== What you need to do ==
Nothing should be output except the lines from the top of the material below through the line that contains "moved up: כלכלת", each exactly as written.

Dataset records section start

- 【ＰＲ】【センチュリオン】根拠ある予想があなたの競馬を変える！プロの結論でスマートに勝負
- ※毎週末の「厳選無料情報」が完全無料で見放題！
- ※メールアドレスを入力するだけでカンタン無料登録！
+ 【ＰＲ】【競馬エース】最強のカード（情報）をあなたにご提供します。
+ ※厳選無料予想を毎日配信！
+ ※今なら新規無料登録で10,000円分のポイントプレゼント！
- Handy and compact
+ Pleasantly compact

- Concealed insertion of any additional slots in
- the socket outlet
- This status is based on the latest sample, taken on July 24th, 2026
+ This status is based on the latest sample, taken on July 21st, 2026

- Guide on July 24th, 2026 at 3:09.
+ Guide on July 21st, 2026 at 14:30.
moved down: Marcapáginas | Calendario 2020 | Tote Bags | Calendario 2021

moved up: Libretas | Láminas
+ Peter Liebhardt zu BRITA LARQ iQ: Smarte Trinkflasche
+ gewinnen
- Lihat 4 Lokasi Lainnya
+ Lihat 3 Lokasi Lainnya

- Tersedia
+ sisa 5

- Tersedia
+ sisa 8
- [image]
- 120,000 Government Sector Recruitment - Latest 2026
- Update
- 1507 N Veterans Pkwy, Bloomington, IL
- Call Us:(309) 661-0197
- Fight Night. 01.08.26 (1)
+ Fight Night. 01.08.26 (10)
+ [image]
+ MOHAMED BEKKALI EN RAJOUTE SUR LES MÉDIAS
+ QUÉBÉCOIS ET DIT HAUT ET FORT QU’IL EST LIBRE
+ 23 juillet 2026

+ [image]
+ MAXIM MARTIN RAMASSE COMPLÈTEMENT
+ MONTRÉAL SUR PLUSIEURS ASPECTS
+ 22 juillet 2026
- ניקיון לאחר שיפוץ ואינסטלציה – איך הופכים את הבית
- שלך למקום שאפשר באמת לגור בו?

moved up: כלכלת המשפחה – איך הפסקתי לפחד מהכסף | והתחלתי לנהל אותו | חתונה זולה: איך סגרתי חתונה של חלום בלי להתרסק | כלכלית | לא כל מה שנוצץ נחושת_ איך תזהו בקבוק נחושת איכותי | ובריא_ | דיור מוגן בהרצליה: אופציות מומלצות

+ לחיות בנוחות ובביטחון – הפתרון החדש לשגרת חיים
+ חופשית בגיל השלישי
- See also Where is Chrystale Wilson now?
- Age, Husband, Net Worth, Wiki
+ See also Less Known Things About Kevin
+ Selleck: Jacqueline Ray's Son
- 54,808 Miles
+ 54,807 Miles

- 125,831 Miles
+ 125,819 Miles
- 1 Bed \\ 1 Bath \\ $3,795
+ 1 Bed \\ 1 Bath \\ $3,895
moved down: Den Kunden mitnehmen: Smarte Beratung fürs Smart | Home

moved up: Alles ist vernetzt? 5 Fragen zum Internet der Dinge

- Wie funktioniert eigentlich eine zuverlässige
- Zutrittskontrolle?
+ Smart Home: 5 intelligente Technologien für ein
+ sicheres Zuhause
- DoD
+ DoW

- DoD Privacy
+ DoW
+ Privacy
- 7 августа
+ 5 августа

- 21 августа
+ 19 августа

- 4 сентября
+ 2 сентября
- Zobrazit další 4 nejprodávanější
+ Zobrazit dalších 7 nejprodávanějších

Dataset records section end

== Written response ==
- 【ＰＲ】【センチュリオン】根拠ある予想があなたの競馬を変える！プロの結論でスマートに勝負
- ※毎週末の「厳選無料情報」が完全無料で見放題！
- ※メールアドレスを入力するだけでカンタン無料登録！
+ 【ＰＲ】【競馬エース】最強のカード（情報）をあなたにご提供します。
+ ※厳選無料予想を毎日配信！
+ ※今なら新規無料登録で10,000円分のポイントプレゼント！
- Handy and compact
+ Pleasantly compact

- Concealed insertion of any additional slots in
- the socket outlet
- This status is based on the latest sample, taken on July 24th, 2026
+ This status is based on the latest sample, taken on July 21st, 2026

- Guide on July 24th, 2026 at 3:09.
+ Guide on July 21st, 2026 at 14:30.
moved down: Marcapáginas | Calendario 2020 | Tote Bags | Calendario 2021

moved up: Libretas | Láminas
+ Peter Liebhardt zu BRITA LARQ iQ: Smarte Trinkflasche
+ gewinnen
- Lihat 4 Lokasi Lainnya
+ Lihat 3 Lokasi Lainnya

- Tersedia
+ sisa 5

- Tersedia
+ sisa 8
- [image]
- 120,000 Government Sector Recruitment - Latest 2026
- Update
- 1507 N Veterans Pkwy, Bloomington, IL
- Call Us:(309) 661-0197
- Fight Night. 01.08.26 (1)
+ Fight Night. 01.08.26 (10)
+ [image]
+ MOHAMED BEKKALI EN RAJOUTE SUR LES MÉDIAS
+ QUÉBÉCOIS ET DIT HAUT ET FORT QU’IL EST LIBRE
+ 23 juillet 2026

+ [image]
+ MAXIM MARTIN RAMASSE COMPLÈTEMENT
+ MONTRÉAL SUR PLUSIEURS ASPECTS
+ 22 juillet 2026
- ניקיון לאחר שיפוץ ואינסטלציה – איך הופכים את הבית
- שלך למקום שאפשר באמת לגור בו?

moved up: כלכלת המשפחה – איך הפסקתי לפחד מהכסף | והתחלתי לנהל אותו | חתונה זולה: איך סגרתי חתונה של חלום בלי להתרסק | כלכלית | לא כל מה שנוצץ נחושת_ איך תזהו בקבוק נחושת איכותי | ובריא_ | דיור מוגן בהרצליה: אופציות מומלצות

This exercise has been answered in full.